Mechanisms of viral inflammation and disease in humans

Abstract

Disease and accompanying inflammation are uncommon outcomes of viral infection in humans. Clinical inflammation occurs if steady-state cell-intrinsic and leukocytic immunity to viruses fails. Inflammation attests to the attempts of newly recruited and activated leukocytes to resolve infection in the blood or tissues. In the confusing battle between a myriad of viruses and cells, studies of human genetics can separate the root cause of inflammation and disease from its consequences. Single-gene inborn errors of cell-intrinsic or leukocytic immunity underlying diverse infections in the skin, brain, or lungs can help to clarify the human determinants of viral disease. The genetic elucidation of immunological deficits in a single patient with a specific vulnerability profile can reveal mechanisms of inflammation and disease that may be triggered by other causes, inherited or otherwise, in other patients. This human genetic dissection of viral infections is giving rise to a new biology and a new medicine.

Figure 1.. Inborn errors of immunity underlying severe cutaneous HPV infections.

Inborn errors of immunity underlying severe α/γ-HPV infection (red), β-HPV infection (blue), or both (in red/blue) are shown. Mutations impairing T-cell activation confer a predisposition to infections with α/γ-HPVs, which can underlie common warts or giant horns, and with β-HPVs, which can underlie flat warts or tinea versicolor-like lesions, and can progress to non-melanoma skin cancer. Inborn errors of immunity that impair the T-cell CD28 costimulation pathway (CD28, CARMIL2, CARD11, MAGT1) result in a predisposition to α/γ-HPV infections. EVER-CIB1 mutations impair keratinocyte-intrinsic immunity and confer a specific predisposition to infection with β-HPVs. GATA2 is not shown here because it is expressed by hematopoietic progenitors, and its deficiency can confer predisposition to both α/γ− and β-HPV infections due to progressive leukopenia. Inborn errors of immunity partially impairing TCR rearrangement (RAG1, RAG2, LIG4, NHEJ1, ATM, DCLRE1C, SMARCAL1) or T-cell differentiation (IL7, IL2RG, JAK3) are not shown, but can also underlie both α/γ- and β- HPV infections. APCs: antigen-presenting cells.

Figure 2.. Inborn errors of immunity of antiviral pathways underlying HSV-1 encephalitis.

Illustrations of the TLR3-type I IFN circuit and snoRNA31-dependent immunity in forebrain HSV-1 infection, and DBR1-mediated RNA lariat metabolism in brainstem viral infection. HSV-1 enters the forebrain and brainstem via the olfactory and trigeminal (TG) neurons, respectively. TLR3 controls basal levels of IFN-β-mediated anti-HSV-1 immunity in cortical neurons. TG neurons are susceptible to HSV-1 regardless of TLR3 genotype, whereas an exogenous TLR3 agonist or type I IFN renders healthy control TG neurons resistant to HSV-1 infection (35). DBR1 controls brainstem-specific immunity to viruses (HSV-1, influenza virus, norovirus), presumably in brainstem neurons. Genes for which mutations have been found to underlie forebrain HSV-1 encephalitis (red) or brainstem encephalitis (blue) are shown.

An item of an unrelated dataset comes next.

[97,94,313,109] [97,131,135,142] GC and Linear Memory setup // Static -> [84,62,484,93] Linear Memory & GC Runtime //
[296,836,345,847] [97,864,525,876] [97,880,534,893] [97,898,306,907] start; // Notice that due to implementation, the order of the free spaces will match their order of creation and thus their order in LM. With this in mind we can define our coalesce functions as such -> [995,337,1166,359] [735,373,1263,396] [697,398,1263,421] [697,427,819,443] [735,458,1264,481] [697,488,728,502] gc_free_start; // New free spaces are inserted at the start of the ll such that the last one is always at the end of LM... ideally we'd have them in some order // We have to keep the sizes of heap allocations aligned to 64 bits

Figure 3.. Type I IFN immunity in viral pneumonia.

Type I IFN responses in influenza A virus (IAV) and SARS-CoV-2 infections of the lung. Type I IFNs are produced by plasmacytoid dendritic cells (which do not express TLR3) via an IRF7-dependent pathway, and by respiratory epithelial cells (which express TLR3) via a TLR3- and IRF7-dependent pathway. Inborn errors of immunity affecting these pathways can cause life-threatening pneumonia, including influenza pneumonia (IRF9, red), COVID-19 pneumonia (UNC93B1, TRIF, TBK1, IRF3, IFNAR1, and IFNAR2, blue), or both (TLR3 and IRF7, red/blue), whereas autoantibodies against type I IFN constitute a phenocopy of inborn errors of immunity of type I IFN that can cause life-threatening COVID-19 pneumonia. ISGs: interferon-stimulated genes.